Exercise directions: Once you reach the line containing "(717, 297) none -> (432, 264) //" in the entries below, write out that line and each one after it down to the line containing "[229,383,258,398] the ->", exactly and with nothing added.

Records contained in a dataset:
####################
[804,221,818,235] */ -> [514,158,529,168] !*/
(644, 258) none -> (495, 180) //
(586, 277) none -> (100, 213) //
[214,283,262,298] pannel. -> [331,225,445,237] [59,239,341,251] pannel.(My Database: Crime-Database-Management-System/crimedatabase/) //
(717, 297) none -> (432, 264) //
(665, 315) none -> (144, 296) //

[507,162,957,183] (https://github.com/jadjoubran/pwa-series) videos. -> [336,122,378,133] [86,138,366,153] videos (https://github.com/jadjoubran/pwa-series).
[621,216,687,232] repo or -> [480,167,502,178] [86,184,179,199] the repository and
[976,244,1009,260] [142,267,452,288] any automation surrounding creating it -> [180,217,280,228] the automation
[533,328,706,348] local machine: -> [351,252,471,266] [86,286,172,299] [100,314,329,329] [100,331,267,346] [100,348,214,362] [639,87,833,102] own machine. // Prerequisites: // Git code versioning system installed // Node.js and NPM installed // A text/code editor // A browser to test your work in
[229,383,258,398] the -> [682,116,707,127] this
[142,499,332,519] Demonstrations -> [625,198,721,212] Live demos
####################
Response below:
(717, 297) none -> (432, 264) //
(665, 315) none -> (144, 296) //

[507,162,957,183] (https://github.com/jadjoubran/pwa-series) videos. -> [336,122,378,133] [86,138,366,153] videos (https://github.com/jadjoubran/pwa-series).
[621,216,687,232] repo or -> [480,167,502,178] [86,184,179,199] the repository and
[976,244,1009,260] [142,267,452,288] any automation surrounding creating it -> [180,217,280,228] the automation
[533,328,706,348] local machine: -> [351,252,471,266] [86,286,172,299] [100,314,329,329] [100,331,267,346] [100,348,214,362] [639,87,833,102] own machine. // Prerequisites: // Git code versioning system installed // Node.js and NPM installed // A text/code editor // A browser to test your work in
[229,383,258,398] the -> [682,116,707,127] this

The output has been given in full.